DATA PROVIDED below:

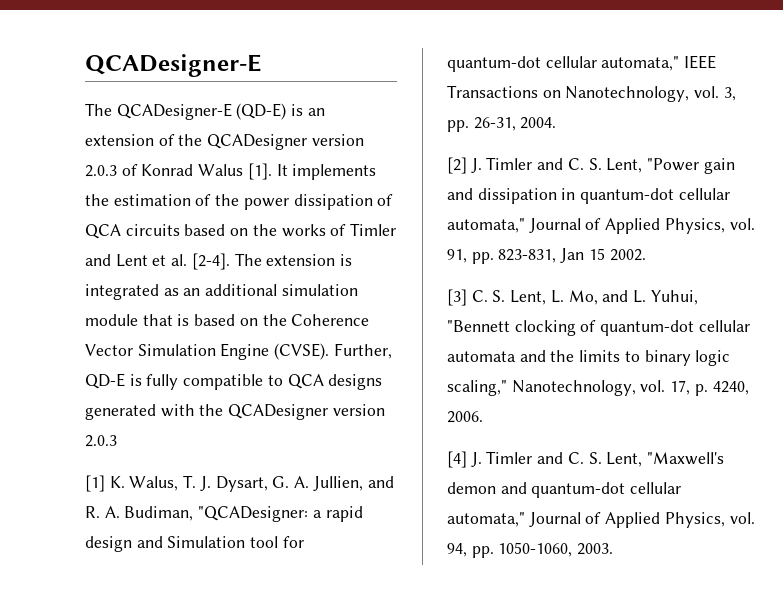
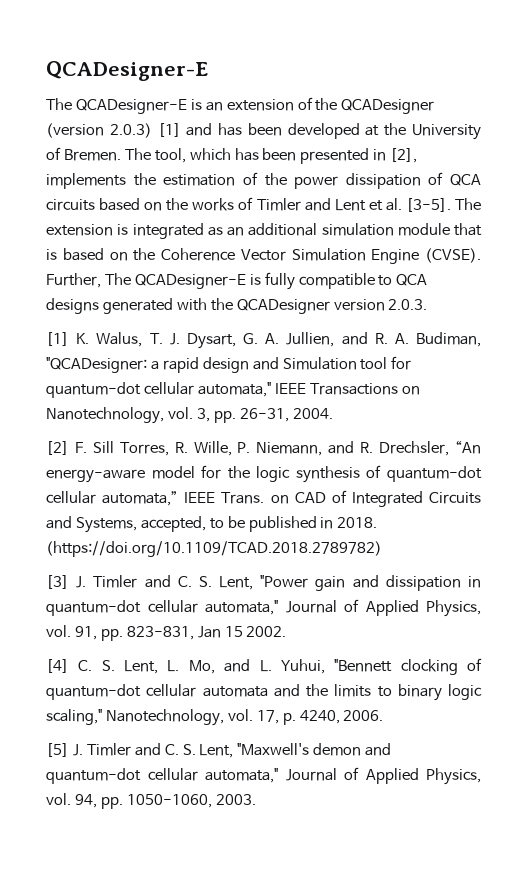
- The QCADesigner-E (QD-E) is an extension of the QCADesigner version 2.0.3 of Konrad Walus [1]. It implements the estimation of the power dissipation of QCA circuits based on the works of Timler and Lent et al. [2-4].
+ The QCADesigner-E is an extension of the QCADesigner (version 2.0.3) [1] and has been developed at the University of Bremen. The tool, which has been presented in [2], implements the estimation of the power dissipation of QCA circuits based on the works of Timler and Lent et al. [3-5].
- Further, QD-E is fully compatible to QCA designs generated with the QCADesigner version 2.0.3
+ Further, The QCADesigner-E is fully compatible to QCA designs generated with the QCADesigner version 2.0.3.
- [2] J. Timler and C. S. Lent, "Power gain and dissipation in quantum-dot cellular automata," Journal of Applied Physics, vol. 91, pp. 823-831, Jan 15 2002.
+ [2] F. Sill Torres, R. Wille, P. Niemann, and R. Drechsler, “An energy-aware model for the logic synthesis of quantum-dot cellular automata,” IEEE Trans. on CAD of Integrated Circuits and Systems, accepted, to be published in 2018. (https://doi.org/10.1109/TCAD.2018.2789782)
+ [3] J. Timler and C. S. Lent, "Power gain and dissipation in quantum-dot cellular automata," Journal of Applied Physics, vol. 91, pp. 823-831, Jan 15 2002.
- [3] C. S. Lent, L. Mo, and L. Yuhui, "Bennett clocking of quantum-dot cellular automata and the limits to binary logic scaling," Nanotechnology, vol. 17, p. 4240, 2006.
+ [4] C. S. Lent, L. Mo, and L. Yuhui, "Bennett clocking of quantum-dot cellular automata and the limits to binary logic scaling," Nanotechnology, vol. 17, p. 4240, 2006.
- [4] J. Timler and C. S. Lent, "Maxwell's demon and quantum-dot cellular automata," Journal of Applied Physics, vol. 94, pp. 1050-1060, 2003.
+ [5] J. Timler and C. S. Lent, "Maxwell's demon and quantum-dot cellular automata," Journal of Applied Physics, vol. 94, pp. 1050-1060, 2003.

End of DATA PROVIDED.

The string "Bennett" marks the lines to copy; report each of them from the data above.

- [3] C. S. Lent, L. Mo, and L. Yuhui, "Bennett clocking of quantum-dot cellular automata and the limits to binary logic scaling," Nanotechnology, vol. 17, p. 4240, 2006.
+ [4] C. S. Lent, L. Mo, and L. Yuhui, "Bennett clocking of quantum-dot cellular automata and the limits to binary logic scaling," Nanotechnology, vol. 17, p. 4240, 2006.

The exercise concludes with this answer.